Senate Question Time

Monday Oct 13 2008

Guy Campos

BROWN, Senator Bob James, Tasmania

Leader of the Australian Greens

Senator BOB BROWN (2.26 pm) – My question is to the Minister for Immigration and Citizenship, Senator Evans. I refer to Guy Campos, the East Timorese alleged criminal who came to Australia for World Youth Day. Is it a fact that Mr Campos was convicted of being involved in the bashing to death of an innocent 11-year-old boy and sentenced to three years jail, a sentence which he did not serve? Is it also a fact that he was involved in sending many East Timorese patriots to their deaths during occupation? When did the government become aware of these facts? What action has the government taken about Mr Campos, and will the government ensure that he does not leave this country until these matters are thoroughly investigated?

EVANS, Senator Chris Vaughan, Western Australia2

ALPMinister for Immigration and Citizenship

Senator CHRIS EVANS ­ I thank Senator Brown for the question. I am aware of the reports in the media about Mr Guy Campos, and they have been referred to the Department of Immigration and Citizenship. First of all, I cannot confirm the allegations Senator Brown has made. They are very serious allegations, and I have no proof of those. In fact, one of them I was not aware of until he just stated it­but, as I say, these are allegations.

We treat allegations of noncitizens in Australia being involved in war crimes or crimes against humanity extremely seriously­I think the whole parliament has. In line with established whole-of-government processes, the department of immigration refers any allegations of involvement by noncitizens in Australia in war crimes or human rights violations to the AFP and other relevant authorities for further investigation.

Any person who applies for a visa to come to Australia undergoes a range of character checks. These checks were carried out in relation to Mr Campos. At the time that Mr Campos was granted a visa, the department was not aware of Mr Campos being wanted for, charged with or convicted of war crimes or crimes against humanity. My department has referred the allegations against Mr Campos to the AFP and other relevant agencies for evaluation and continues to actively assist them to progress the case. The investigation into these allegations is ongoing. Obviously, though, I cannot say anything about the veracity of the claims made other than to say that these allegations have been made.

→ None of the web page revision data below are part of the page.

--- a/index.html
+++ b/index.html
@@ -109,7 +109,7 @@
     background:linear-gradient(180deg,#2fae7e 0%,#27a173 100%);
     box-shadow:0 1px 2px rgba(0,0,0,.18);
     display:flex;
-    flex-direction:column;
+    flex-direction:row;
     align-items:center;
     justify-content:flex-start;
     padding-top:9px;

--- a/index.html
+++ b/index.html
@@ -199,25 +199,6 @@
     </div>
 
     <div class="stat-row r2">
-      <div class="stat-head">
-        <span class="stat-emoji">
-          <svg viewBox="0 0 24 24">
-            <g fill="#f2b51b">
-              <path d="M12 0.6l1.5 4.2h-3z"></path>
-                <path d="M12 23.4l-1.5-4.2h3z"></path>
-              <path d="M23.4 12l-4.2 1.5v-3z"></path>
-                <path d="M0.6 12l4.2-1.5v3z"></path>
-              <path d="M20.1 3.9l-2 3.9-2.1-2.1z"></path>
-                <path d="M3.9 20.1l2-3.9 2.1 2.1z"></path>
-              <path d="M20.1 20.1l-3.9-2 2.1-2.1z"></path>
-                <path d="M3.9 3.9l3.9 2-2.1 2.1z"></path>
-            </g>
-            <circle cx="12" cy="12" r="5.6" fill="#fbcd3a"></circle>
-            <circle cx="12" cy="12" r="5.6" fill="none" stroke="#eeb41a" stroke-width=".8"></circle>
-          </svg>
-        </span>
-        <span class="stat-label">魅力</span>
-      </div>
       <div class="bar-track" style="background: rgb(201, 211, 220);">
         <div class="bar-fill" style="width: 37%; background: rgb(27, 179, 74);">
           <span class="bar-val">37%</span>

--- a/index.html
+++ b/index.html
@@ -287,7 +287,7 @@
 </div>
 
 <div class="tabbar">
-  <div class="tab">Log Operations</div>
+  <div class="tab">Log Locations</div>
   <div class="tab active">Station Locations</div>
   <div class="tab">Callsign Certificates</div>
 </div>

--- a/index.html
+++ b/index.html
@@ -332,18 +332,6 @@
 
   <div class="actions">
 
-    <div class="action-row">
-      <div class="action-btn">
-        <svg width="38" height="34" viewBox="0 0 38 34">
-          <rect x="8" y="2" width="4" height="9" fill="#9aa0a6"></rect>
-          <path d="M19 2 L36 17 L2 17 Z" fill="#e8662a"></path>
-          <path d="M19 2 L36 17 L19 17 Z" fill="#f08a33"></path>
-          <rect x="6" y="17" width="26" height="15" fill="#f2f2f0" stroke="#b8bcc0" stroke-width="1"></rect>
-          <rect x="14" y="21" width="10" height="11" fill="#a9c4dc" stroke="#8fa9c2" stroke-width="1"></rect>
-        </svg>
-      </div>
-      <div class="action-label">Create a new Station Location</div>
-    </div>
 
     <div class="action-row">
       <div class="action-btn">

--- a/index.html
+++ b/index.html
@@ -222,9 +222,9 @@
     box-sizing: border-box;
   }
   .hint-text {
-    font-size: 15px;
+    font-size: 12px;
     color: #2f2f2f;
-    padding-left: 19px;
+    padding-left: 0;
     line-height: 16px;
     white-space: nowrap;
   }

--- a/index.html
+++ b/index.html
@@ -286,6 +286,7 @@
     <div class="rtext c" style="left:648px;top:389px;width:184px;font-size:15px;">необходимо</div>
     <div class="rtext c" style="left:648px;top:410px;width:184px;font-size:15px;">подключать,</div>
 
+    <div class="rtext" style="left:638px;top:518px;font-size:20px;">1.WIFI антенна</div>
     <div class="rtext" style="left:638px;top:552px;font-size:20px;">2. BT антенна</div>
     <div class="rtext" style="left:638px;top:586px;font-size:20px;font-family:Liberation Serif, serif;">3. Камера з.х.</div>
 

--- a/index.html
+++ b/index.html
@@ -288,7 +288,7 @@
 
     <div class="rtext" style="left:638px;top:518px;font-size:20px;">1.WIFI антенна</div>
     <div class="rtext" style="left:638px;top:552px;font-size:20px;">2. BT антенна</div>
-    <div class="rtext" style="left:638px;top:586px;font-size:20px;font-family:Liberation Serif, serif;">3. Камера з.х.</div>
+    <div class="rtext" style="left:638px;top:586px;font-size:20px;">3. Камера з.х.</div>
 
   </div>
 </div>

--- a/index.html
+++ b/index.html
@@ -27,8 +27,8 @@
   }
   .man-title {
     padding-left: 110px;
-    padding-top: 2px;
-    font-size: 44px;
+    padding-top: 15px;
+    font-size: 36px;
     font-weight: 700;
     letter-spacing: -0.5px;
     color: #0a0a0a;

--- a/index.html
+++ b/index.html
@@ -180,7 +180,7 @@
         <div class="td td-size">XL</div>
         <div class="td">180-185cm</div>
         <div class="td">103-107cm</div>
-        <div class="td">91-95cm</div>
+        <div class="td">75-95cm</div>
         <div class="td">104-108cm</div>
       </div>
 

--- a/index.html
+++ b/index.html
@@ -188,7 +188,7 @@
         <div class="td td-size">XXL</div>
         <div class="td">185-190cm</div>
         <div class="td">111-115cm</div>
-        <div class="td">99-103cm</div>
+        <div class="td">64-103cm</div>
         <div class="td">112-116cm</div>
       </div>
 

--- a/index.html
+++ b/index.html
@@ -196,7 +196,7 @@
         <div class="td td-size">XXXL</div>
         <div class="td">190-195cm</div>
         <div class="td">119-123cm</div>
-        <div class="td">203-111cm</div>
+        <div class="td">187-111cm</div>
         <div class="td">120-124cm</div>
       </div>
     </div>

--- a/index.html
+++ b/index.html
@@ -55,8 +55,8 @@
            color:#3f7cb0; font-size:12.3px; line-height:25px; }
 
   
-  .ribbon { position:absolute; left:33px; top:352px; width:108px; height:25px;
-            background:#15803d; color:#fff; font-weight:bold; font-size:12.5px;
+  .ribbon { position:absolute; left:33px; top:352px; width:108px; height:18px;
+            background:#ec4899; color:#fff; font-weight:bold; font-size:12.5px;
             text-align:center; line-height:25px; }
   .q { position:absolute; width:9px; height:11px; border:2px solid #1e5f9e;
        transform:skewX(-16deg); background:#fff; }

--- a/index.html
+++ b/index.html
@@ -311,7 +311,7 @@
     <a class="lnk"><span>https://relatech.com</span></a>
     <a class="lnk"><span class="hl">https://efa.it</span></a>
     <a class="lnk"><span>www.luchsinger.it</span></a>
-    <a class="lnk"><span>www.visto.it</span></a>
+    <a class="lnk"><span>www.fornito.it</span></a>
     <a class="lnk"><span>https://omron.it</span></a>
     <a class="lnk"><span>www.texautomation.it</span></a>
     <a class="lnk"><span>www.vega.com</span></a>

Senator BOB BROWN­Mr President, I ask a supplementary question. I thank the minister for his answer and I ask the minister: will he assure the Senate that Mr Campos does not leave the country before those investigations are complete? And I ask the minister: if I send him, this afternoon, the Channel 7 program covering the matter, will he view the record in which Mr Campos admits to being involved in the bashing to death of an 11-year-old boy whose only crime was that he did not have information about the whereabouts of Fretilin operatives during the occupation by the Indonesian military? And can the minister give this chamber an assurance that the case of the sister of this boy, who now lives in this country, will be heard before Mr Campos leaves the country?

Senator CHRIS EVANS­I thank Senator Brown for the supplementary question. The information regarding the allegations about Mr Campos has all been referred to the AFP. The AFP are responsible for investigating those claims and, no doubt, they will do so thoroughly. In terms of the question about Mr Campos’s capacity to leave the country, I understand that he has applied for another visa to stay, which probably indicates that he is not intending to flee, but, nevertheless, I will take on notice and ask the Minister for Home Affairs, responsible for the AFP, what the situation is in relation to any intention to depart. I just do not know that; I will take that on notice.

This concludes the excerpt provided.